愛はますます目を丸くし、口を開いて上司を見つめた。
「違うけど!でも、教えてくれたのよ。私に。だからあんたを追いかけたの。あんたを失ってからでは遅いと思って」
ーーーーーあ。
「まあ失うっていっても、仕事辞めるとか、とんずらかくとか、そんなレベルの話だけど。
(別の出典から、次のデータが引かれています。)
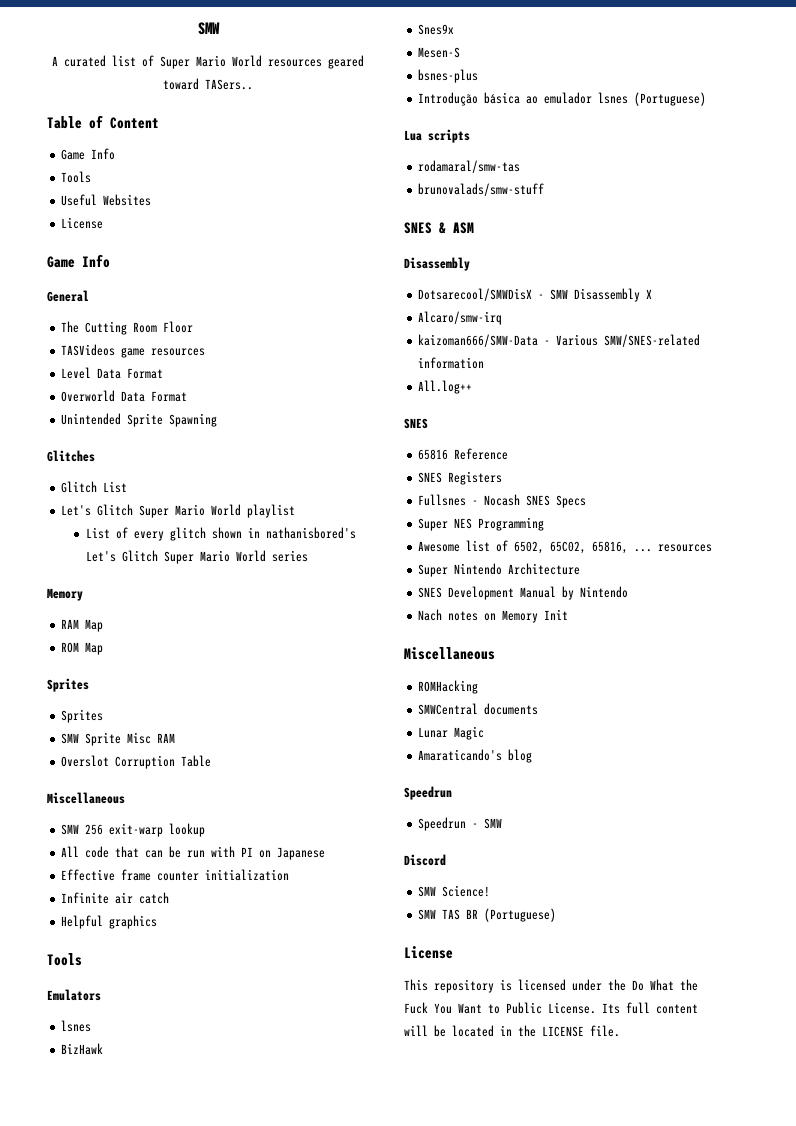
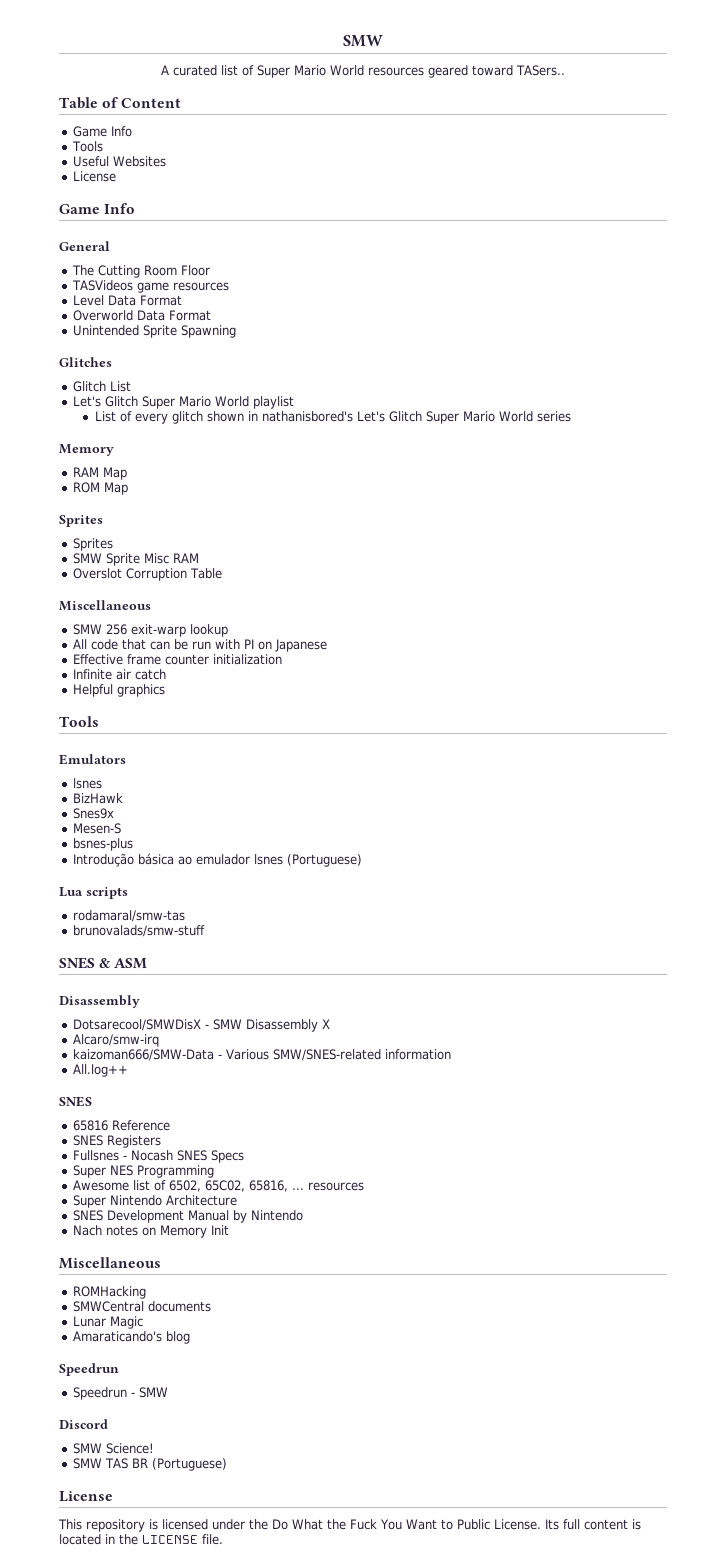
[404,1025,446,1037] will be -> [631,1519,641,1530] is

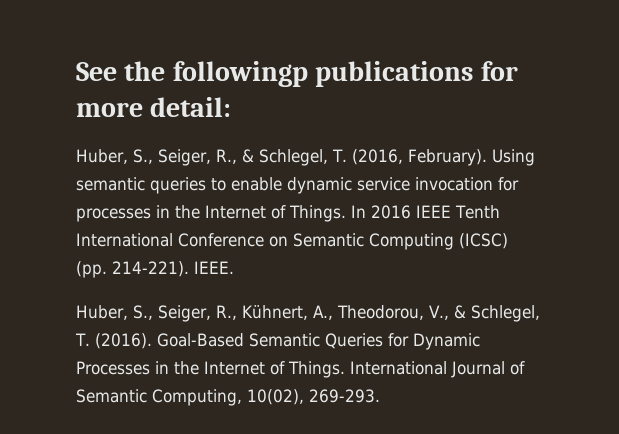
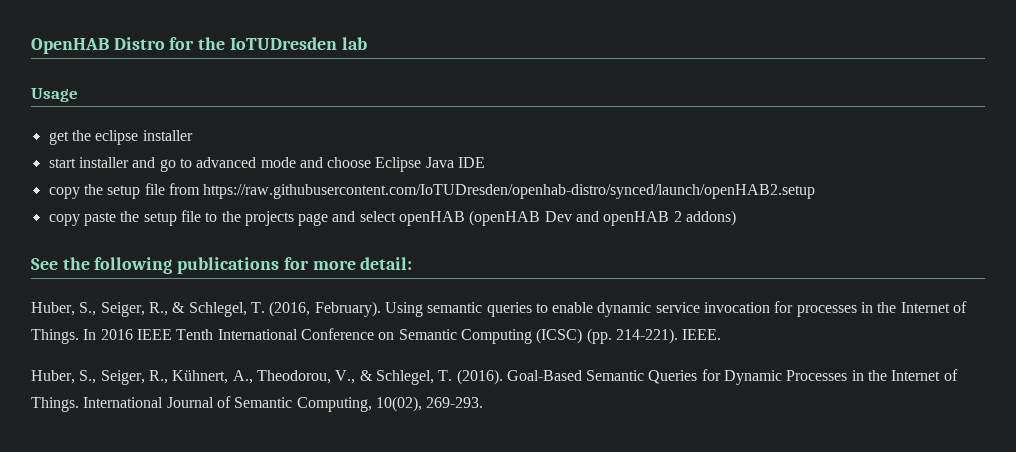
(76, 71) none -> [31,37,367,54] [31,88,78,102] [48,130,193,145] [48,157,486,172] [48,183,816,199] [48,210,737,226] OpenHAB Distro for the IoTUDresden lab // Usage // get the eclipse installer // start installer and go to advanced mode and choose Eclipse Java IDE // copy the setup file from https://raw.githubusercontent.com/IoTUDresden/openhab-distro/synced/launch/openHAB2.setup // copy paste the setup file to the projects page and select openHAB (openHAB Dev and openHAB 2 addons) //
[172,61,308,87] followingp -> [94,257,173,274] following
本当に命まで捨てようとしているなんて思わなかったんだけど」
ーーーーーちょっと。
「それでも、あんたを追いかけてきて、よかったと思ってる」
ーーーーーやばい。
「あんたと、こうして、温くて、ところどころジャリジャリと凍ってる、まずいビールが飲めて、よかったと思ってる」
ーーーーー奈緒子さん。
「だから、私はあんたに教えるわよ。既婚者なんかに手を出されちゃだめ。両親からもらった命をそんなつまらないものに捧げちゃだめ。わかった?!」
ーーーーーもう無理。
ポロポロと涙があふれだしてきた。
「ーーーごめんなさい。“泣く資格”ないのに」
今度は額に平手が飛んでくる。
「馬鹿ね。いいのよ。上司がいい話してんだから。泣きなさい」
「ーーーーぷっ。ーーーあはは」
「……おい」
奈緒子が目を細める。
「笑うとこじゃないんだけど」
呆れた奈緒子の顔がおかしくて、愛は笑った。
笑いすぎて、涙がこぼれてきた。
それでも笑った。
笑い涙で溺れるほどに。
呆れた奈緒子が缶を逆さに傾け、ビールを胃に流し込む。
「男前ですね」
飲み終わった缶を小さくつぶす。
「女ですね」
「ーーーどっちだよ」
二人は夕陽が差し込む部屋で、いつまでも笑い続けた。
はじける泡が見えないビールも、美味しいなと思った。